Task to complete:
Below are the entries; return every line among them that holds the word "ascending".

== Provided entries

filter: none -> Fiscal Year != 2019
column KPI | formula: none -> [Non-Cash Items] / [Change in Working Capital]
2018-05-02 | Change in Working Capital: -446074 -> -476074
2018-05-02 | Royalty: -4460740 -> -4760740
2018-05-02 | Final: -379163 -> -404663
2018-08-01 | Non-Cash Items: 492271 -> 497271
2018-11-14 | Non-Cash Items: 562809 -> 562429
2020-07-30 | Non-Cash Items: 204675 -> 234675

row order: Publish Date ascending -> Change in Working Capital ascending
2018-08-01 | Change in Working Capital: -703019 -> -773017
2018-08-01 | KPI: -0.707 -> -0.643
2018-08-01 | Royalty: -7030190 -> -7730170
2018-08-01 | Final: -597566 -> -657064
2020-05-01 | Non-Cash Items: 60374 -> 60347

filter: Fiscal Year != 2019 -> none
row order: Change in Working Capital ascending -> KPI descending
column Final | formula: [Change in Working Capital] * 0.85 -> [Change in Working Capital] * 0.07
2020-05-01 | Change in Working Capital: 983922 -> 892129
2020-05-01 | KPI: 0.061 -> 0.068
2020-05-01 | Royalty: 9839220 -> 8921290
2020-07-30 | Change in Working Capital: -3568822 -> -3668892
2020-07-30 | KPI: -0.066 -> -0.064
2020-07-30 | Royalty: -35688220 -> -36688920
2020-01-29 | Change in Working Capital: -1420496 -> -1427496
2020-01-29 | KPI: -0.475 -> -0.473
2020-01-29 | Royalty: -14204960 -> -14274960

====
== Provided entries

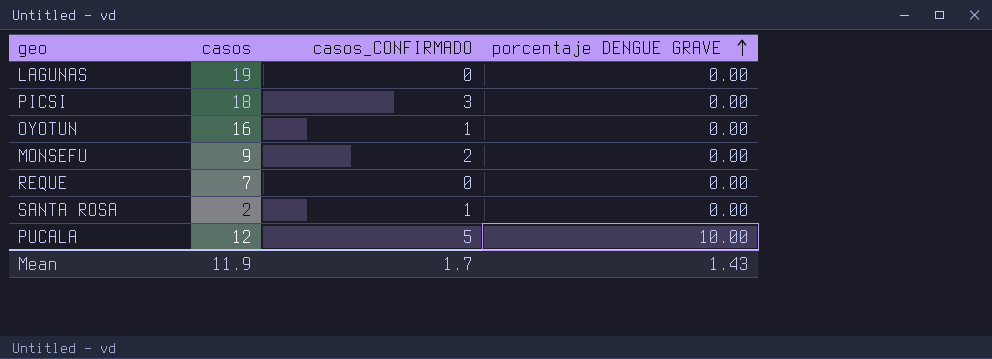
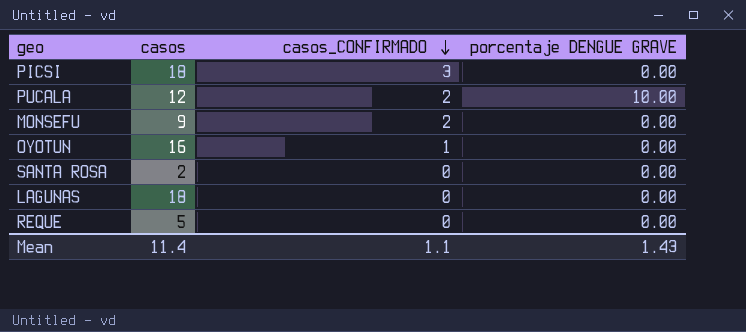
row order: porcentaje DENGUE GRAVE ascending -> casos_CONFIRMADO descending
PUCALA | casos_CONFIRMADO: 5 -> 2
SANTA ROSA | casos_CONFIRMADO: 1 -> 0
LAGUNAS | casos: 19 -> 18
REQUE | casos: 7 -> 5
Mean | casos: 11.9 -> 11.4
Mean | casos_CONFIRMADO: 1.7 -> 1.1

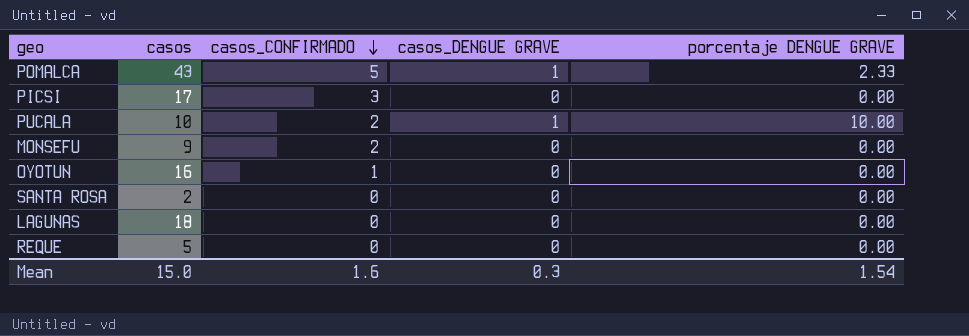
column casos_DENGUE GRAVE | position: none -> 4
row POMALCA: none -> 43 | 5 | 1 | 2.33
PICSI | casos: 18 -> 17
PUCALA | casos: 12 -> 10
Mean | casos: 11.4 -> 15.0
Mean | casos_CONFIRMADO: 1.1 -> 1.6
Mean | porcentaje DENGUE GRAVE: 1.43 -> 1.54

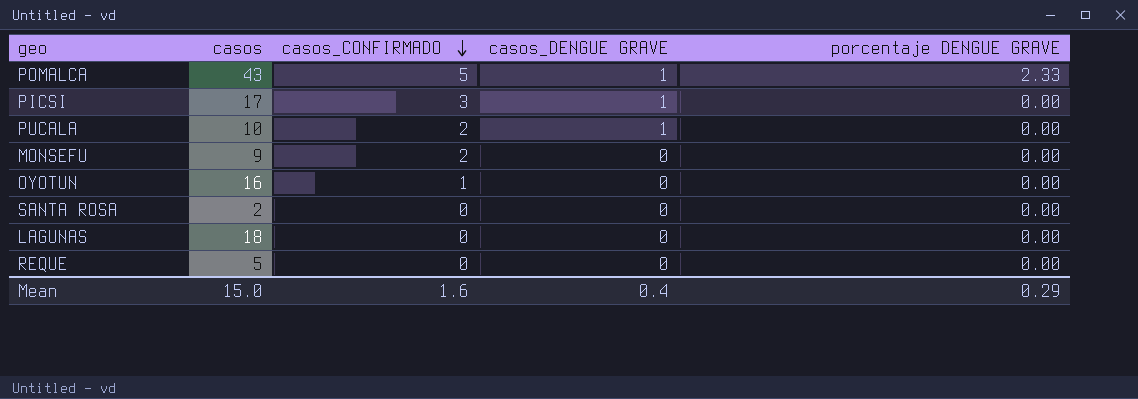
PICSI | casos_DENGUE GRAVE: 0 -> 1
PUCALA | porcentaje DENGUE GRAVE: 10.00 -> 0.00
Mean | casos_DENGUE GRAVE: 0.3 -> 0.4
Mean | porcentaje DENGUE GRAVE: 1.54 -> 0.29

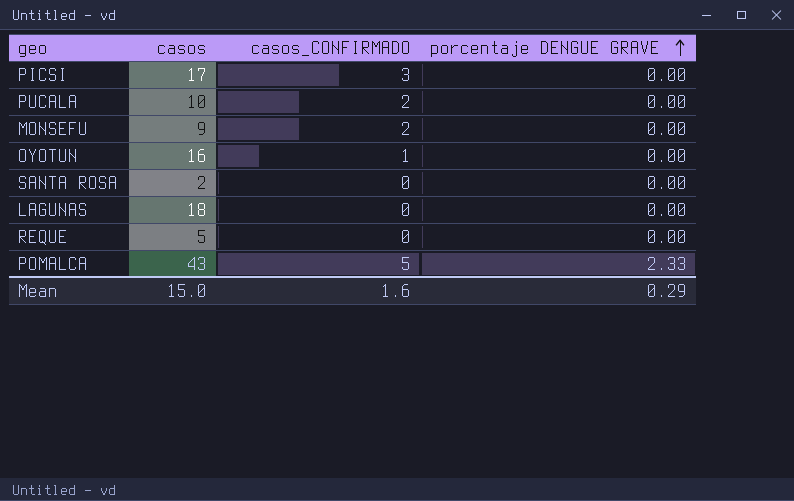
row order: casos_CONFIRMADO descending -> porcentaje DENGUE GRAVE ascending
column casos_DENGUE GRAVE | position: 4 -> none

====

Result of the exercise:
row order: Publish Date ascending -> Change in Working Capital ascending
row order: Change in Working Capital ascending -> KPI descending
row order: porcentaje DENGUE GRAVE ascending -> casos_CONFIRMADO descending
row order: casos_CONFIRMADO descending -> porcentaje DENGUE GRAVE ascending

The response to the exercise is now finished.